Burke was the regular third baseman for the Cardinals from 1903 to 1905. He was named player-manager in the middle of the 1905, season but was replaced by Stanley Robison after amassing  a record of 34–56.

Playing career
Burke made his debut in October of 1898 for the Cleveland Spiders. He was one of many players moved from Cleveland to St. Louis the following season, a move that stocked Cleveland with inferior and inept ball players that resulted in that team producing the worst record ever in Major league baseball. Burke only played a couple of games for St. Louis, now called the St.

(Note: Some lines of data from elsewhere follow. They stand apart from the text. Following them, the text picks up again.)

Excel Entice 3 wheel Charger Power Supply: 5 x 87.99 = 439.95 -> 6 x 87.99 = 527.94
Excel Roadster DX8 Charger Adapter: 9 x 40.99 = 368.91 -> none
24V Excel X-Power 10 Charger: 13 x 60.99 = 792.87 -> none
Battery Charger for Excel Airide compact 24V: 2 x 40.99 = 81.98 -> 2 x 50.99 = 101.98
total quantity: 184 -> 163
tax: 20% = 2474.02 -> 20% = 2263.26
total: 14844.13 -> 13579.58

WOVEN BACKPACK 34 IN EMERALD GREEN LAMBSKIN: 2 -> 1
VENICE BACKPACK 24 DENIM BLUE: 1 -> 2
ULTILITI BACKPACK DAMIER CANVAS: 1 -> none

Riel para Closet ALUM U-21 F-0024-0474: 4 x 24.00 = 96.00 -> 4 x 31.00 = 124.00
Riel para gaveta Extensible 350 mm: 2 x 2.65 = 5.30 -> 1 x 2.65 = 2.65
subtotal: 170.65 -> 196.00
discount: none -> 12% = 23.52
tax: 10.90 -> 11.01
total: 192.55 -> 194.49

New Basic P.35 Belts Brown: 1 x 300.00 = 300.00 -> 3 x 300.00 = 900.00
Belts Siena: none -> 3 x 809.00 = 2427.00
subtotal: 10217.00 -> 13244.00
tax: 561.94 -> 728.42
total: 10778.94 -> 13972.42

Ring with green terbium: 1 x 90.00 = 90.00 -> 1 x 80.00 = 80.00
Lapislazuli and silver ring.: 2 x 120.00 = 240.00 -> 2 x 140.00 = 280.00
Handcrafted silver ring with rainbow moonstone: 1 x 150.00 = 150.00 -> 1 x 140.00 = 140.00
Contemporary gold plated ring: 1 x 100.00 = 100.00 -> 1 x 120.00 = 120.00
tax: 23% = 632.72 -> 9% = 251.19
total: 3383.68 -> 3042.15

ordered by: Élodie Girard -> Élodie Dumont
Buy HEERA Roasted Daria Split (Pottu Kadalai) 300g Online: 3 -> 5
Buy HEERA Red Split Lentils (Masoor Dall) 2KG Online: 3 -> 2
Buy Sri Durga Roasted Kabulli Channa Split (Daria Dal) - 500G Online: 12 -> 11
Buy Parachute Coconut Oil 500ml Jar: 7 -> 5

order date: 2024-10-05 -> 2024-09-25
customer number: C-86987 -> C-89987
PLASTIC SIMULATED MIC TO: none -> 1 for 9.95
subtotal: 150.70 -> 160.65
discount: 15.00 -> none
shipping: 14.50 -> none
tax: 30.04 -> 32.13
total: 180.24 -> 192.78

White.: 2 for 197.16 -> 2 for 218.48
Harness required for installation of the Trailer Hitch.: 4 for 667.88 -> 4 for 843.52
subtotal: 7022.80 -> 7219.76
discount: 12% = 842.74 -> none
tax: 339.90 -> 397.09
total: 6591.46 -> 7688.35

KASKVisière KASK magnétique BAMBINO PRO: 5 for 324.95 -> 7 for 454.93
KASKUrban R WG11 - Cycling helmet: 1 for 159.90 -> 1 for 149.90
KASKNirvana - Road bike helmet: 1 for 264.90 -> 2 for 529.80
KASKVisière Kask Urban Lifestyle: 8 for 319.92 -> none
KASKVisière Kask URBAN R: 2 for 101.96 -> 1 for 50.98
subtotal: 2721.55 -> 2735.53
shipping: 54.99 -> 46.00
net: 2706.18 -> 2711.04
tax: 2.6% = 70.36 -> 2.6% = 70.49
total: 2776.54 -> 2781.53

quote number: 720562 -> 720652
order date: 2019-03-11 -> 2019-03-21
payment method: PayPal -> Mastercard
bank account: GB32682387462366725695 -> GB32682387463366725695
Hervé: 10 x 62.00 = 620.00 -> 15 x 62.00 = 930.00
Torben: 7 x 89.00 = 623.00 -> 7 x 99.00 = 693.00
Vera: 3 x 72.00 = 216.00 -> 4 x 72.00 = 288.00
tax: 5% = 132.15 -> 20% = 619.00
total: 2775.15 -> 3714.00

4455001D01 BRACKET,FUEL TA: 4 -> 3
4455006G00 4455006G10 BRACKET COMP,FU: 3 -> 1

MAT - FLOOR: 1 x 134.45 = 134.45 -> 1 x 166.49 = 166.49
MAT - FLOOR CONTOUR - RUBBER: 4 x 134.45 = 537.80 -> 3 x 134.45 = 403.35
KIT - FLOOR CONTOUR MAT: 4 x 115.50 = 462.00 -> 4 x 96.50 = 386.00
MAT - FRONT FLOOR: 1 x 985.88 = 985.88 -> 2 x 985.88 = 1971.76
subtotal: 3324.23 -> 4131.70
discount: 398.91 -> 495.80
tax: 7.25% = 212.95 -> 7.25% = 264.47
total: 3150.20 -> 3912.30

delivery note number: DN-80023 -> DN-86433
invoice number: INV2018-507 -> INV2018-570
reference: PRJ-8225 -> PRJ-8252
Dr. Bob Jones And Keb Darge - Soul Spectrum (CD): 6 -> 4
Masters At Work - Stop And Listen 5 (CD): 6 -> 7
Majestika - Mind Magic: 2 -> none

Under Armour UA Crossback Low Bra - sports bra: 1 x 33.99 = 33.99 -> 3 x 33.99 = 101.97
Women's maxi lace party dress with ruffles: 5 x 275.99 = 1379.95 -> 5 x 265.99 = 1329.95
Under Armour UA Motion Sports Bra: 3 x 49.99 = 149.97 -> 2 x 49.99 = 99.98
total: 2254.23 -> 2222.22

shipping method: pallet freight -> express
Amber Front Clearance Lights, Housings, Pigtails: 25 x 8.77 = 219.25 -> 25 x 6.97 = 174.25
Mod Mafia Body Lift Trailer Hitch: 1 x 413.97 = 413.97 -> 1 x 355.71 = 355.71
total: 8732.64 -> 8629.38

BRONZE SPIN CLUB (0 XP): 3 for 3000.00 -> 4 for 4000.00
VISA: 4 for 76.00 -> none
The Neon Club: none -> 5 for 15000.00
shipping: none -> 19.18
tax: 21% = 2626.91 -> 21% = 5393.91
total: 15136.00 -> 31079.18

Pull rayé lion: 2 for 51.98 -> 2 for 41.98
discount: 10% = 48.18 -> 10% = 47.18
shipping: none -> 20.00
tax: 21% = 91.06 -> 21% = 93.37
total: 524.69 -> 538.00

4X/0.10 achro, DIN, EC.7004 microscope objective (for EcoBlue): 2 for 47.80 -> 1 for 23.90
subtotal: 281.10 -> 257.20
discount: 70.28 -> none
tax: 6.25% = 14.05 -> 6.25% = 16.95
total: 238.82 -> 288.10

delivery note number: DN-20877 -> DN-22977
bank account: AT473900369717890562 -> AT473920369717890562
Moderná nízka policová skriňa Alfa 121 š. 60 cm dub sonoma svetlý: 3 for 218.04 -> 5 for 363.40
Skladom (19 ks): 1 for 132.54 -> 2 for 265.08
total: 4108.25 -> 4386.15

Louis Perfectos. 

In 1901, he split time between the Milwaukee Brewers and Chicago White Sox of the American League. After being released by Chicago in 1901, he signed with the National League's Pittsburgh Pirates where once again he played only occasionally. 

Burke never got anywhere near close to regular playing time until he was traded by Pittsburgh to the St. Louis Cardinals. In 1903, his first season with significant playing time, he batted .285 and rove in 42 runs. However, despite in appearing in over hundred games in both of the next seasons, Burke found himself playing for the Kansas City Blues in the minor leagues. Burke never again played in the majors, finishing his career with the Fort Wayne Champs of the Central League in 1913.

Coaching
From 1914 through 1917, Burke was a coach for the Detroit Tigers. He then served as manager for the St. Louis Browns from 1918 through 1920.  In 1921, he became a coach for the Boston Red Sox, a position he held for three seasons.  Burke later was a coach for the Chicago Cubs from 1926 through 1930, and was last a coach with the New York Yankees from 1931 through 1933.

Managerial record

See also
List of Major League Baseball player–managers

References

External links
 , or Retrosheet
 Managerial record
 

 

1874 births
1942 deaths
Major League Baseball third basemen
Cleveland Spiders players
St. Louis Perfectos players
Milwaukee Brewers (1901) players
Chicago White Sox players
Pittsburgh Pirates players
St. Louis Cardinals players
St. Louis Cardinals managers
St. Louis Browns managers
New York Yankees coaches
Chicago Cubs coaches
Detroit Tigers coaches
Boston Red Sox coaches
Toledo Mud Hens managers
Peoria Distillers players
Lansing Senators players
Peoria Blackbirds players
Milwaukee Brewers (minor league) players
Milwaukee Creams players
Minneapolis Millers (baseball) players
Rochester Bronchos players
Kansas City Blues (baseball) players
Louisville Colonels (minor league) players
Indianapolis Indians players
Fort Wayne Billikens players
Fort Wayne Champs players
Indianapolis Indians managers
Major League Baseball player-managers
19th-century baseball players
Kansas City Blues (baseball) managers
Louisville Colonels (minor league) managers
Burials at Calvary Cemetery (St. Louis)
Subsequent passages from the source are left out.